2008-07-27 12:12:17

by Oleg Nesterov

[permalink] [raw]
Subject: Q: wait_task_inactive() and !CONFIG_SMP && CONFIG_PREEMPT

Without CONFIG_SMP wait_task_inactive() is noop, this doesn't look right.
Shouldn't we also take CONFIG_PREEMPT into account?

Not that it really matters, just curious. kthread_bind() itself could be
noop without CONFIG_SMP. ptrace_check_attach() shouldn't have real problems,
but still.


Also, the !SMP version of wait_task_inactive() always returns 1, this
doesn't conform to the comment near kernel/sched.c:wait_task_inactive().

Oleg.


2008-07-27 16:55:43

by Linus Torvalds

[permalink] [raw]
Subject: Re: Q: wait_task_inactive() and !CONFIG_SMP && CONFIG_PREEMPT



On Sun, 27 Jul 2008, Oleg Nesterov wrote:
>
> Without CONFIG_SMP wait_task_inactive() is noop, this doesn't look right.
> Shouldn't we also take CONFIG_PREEMPT into account?

The exit path had _better_ be non-preemptable until it hits the final
schedule that disables it (and that wait_task_inactive() was waiting for).
At least that used to be the rule.

Of course, historically the only user for this was just the "wait for
exit to complete" case. And that isn't really true any more, I guess. So I
dunno.

Linus

2008-07-27 20:06:13

by Roland McGrath

[permalink] [raw]
Subject: Re: Q: wait_task_inactive() and !CONFIG_SMP && CONFIG_PREEMPT

> Without CONFIG_SMP wait_task_inactive() is noop, this doesn't look right.
> Shouldn't we also take CONFIG_PREEMPT into account?

wait_task_inactive is only called when task->state is nonzero (i.e. not
TASK_RUNNING). Preemption leaves a task in TASK_RUNNING, so a preempted
task shouldn't ever be passed to wait_task_inactive. I dont see the problem.

> Also, the !SMP version of wait_task_inactive() always returns 1, this
> doesn't conform to the comment near kernel/sched.c:wait_task_inactive().

You mean the "(its total switch count)" part of the comment?
The normative part was only meant to be "a positive number".


Thanks,
Roland

2008-07-28 12:53:39

by Oleg Nesterov

[permalink] [raw]
Subject: Re: Q: wait_task_inactive() and !CONFIG_SMP && CONFIG_PREEMPT

On 07/27, Roland McGrath wrote:
>
> > Without CONFIG_SMP wait_task_inactive() is noop, this doesn't look right.
> > Shouldn't we also take CONFIG_PREEMPT into account?
>
> wait_task_inactive is only called when task->state is nonzero (i.e. not
> TASK_RUNNING). Preemption leaves a task in TASK_RUNNING, so a preempted
> task shouldn't ever be passed to wait_task_inactive.

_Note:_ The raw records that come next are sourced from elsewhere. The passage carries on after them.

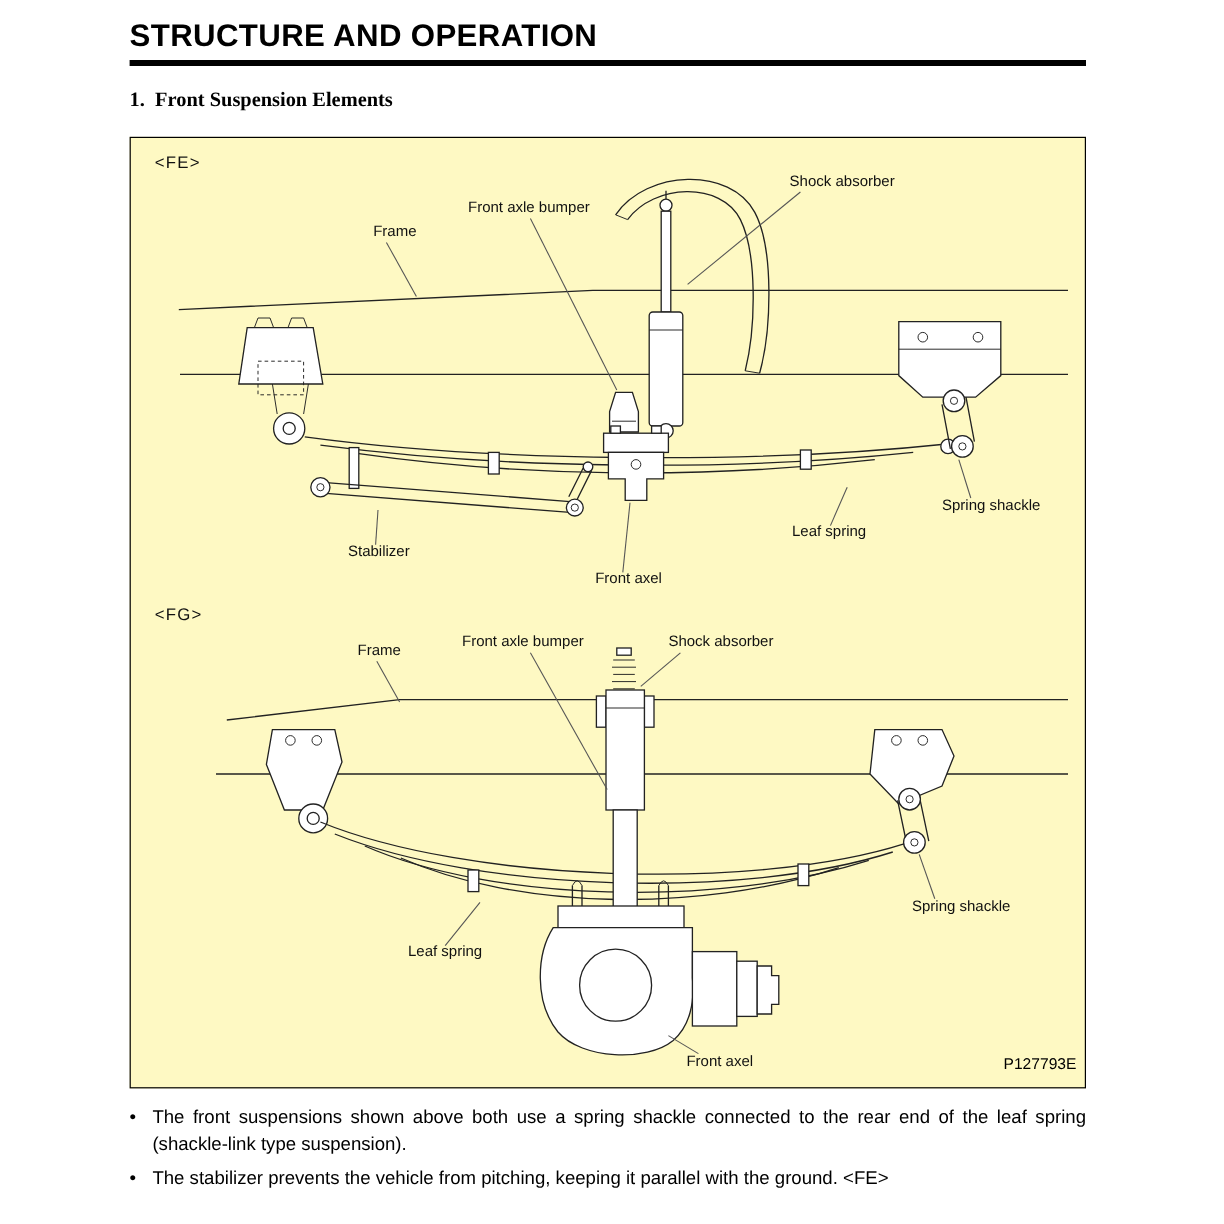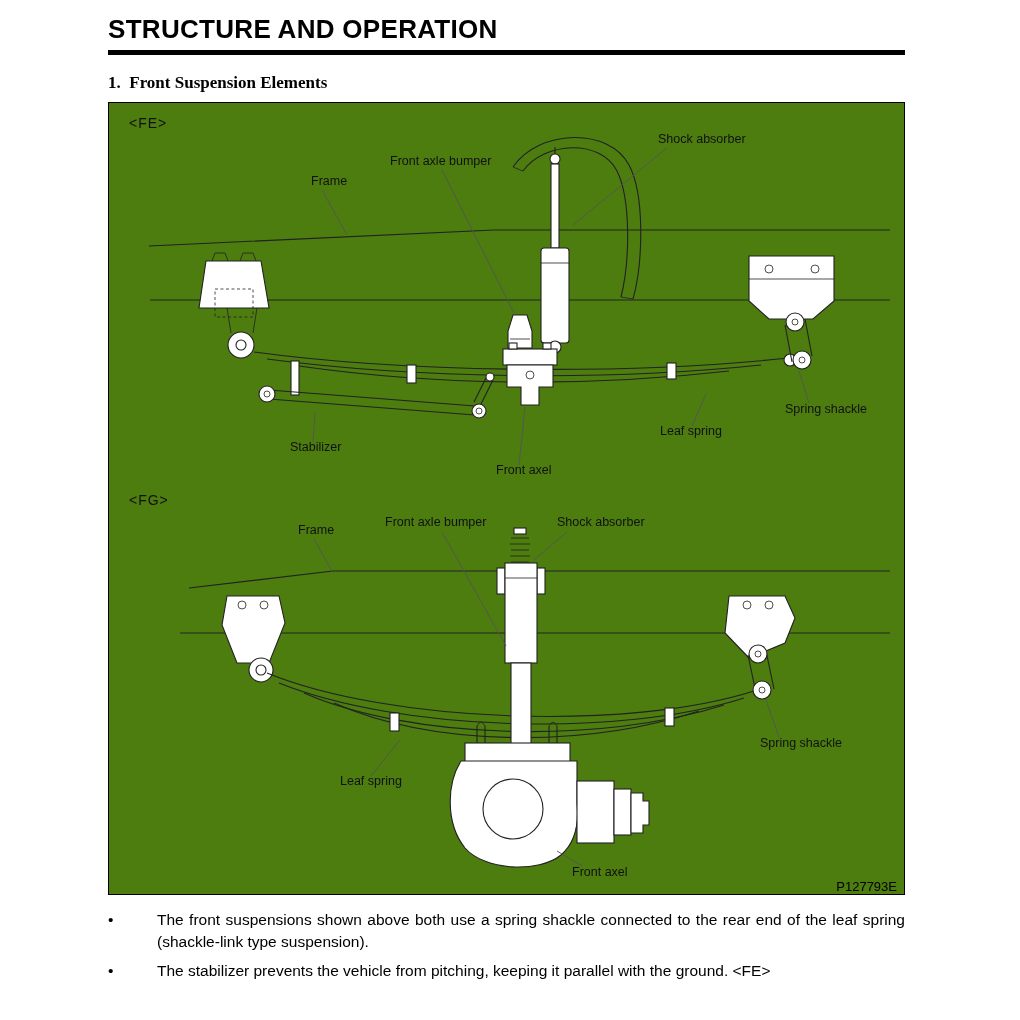"<FE>" .figure-box { background: #4d7c0f -> #fef9c3; margin-top: 9px -> 21px }
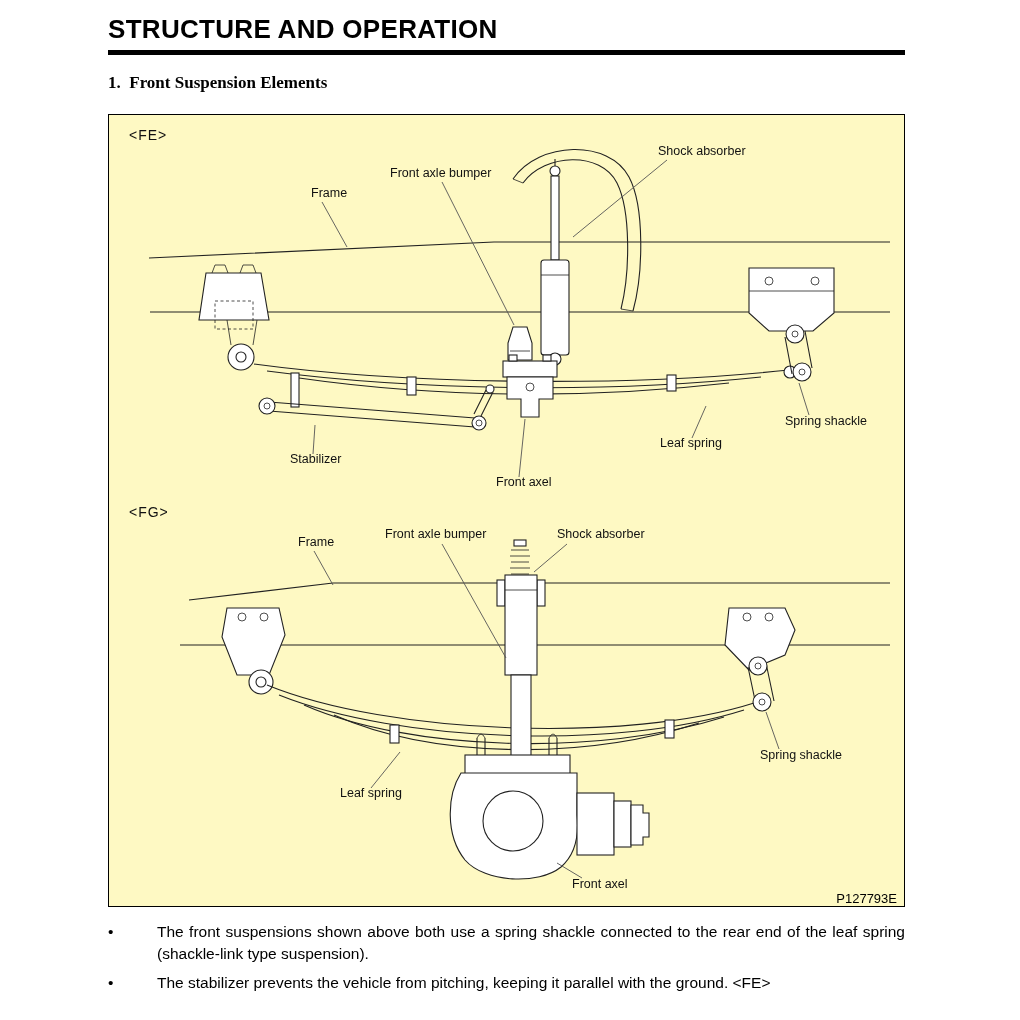"P127793E" .figure-code { bottom: 0 -> 12px }
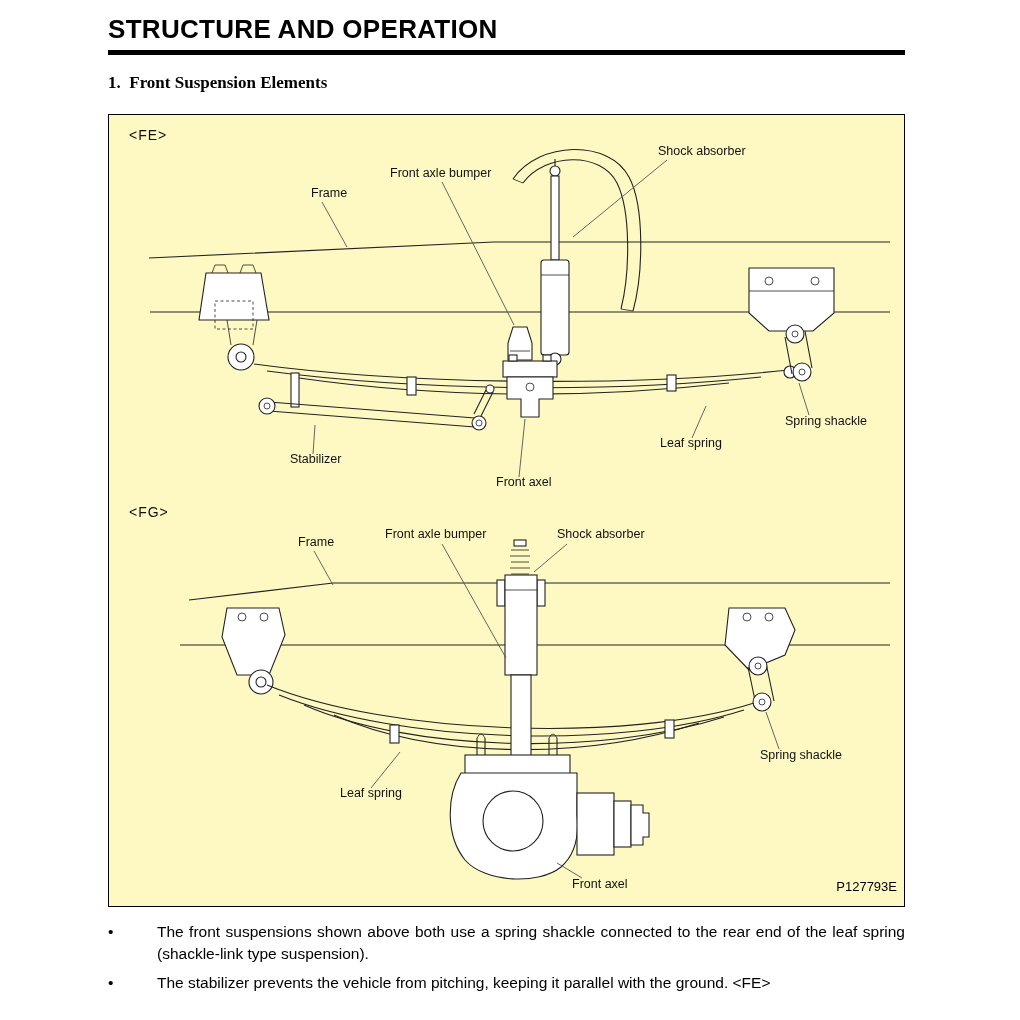"The front suspensions shown above" .note .text { margin-left: 30px -> none }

No, schedule() doesn't change prev->state when the task with ->state !=
TASK_RUNNING gets a preemption. Note this check

if (prev->state && !(preempt_count() & PREEMPT_ACTIVE)) {

in schedule().

Let's suppose the child does ptrace_stop(). It sets state = TASK_TRACED
and unlocks ->siglock.

If it is preempted by the parent which does ptrace_check_attach(),
wait_task_inactive() must wait until the child leaves the runqueue,
but the dummy version just returns success.

sys_ptrace() continues assuming that the child sleeps in TASK_TRACED,
while it fact it is running, despite its ->state == TASK_TRACED.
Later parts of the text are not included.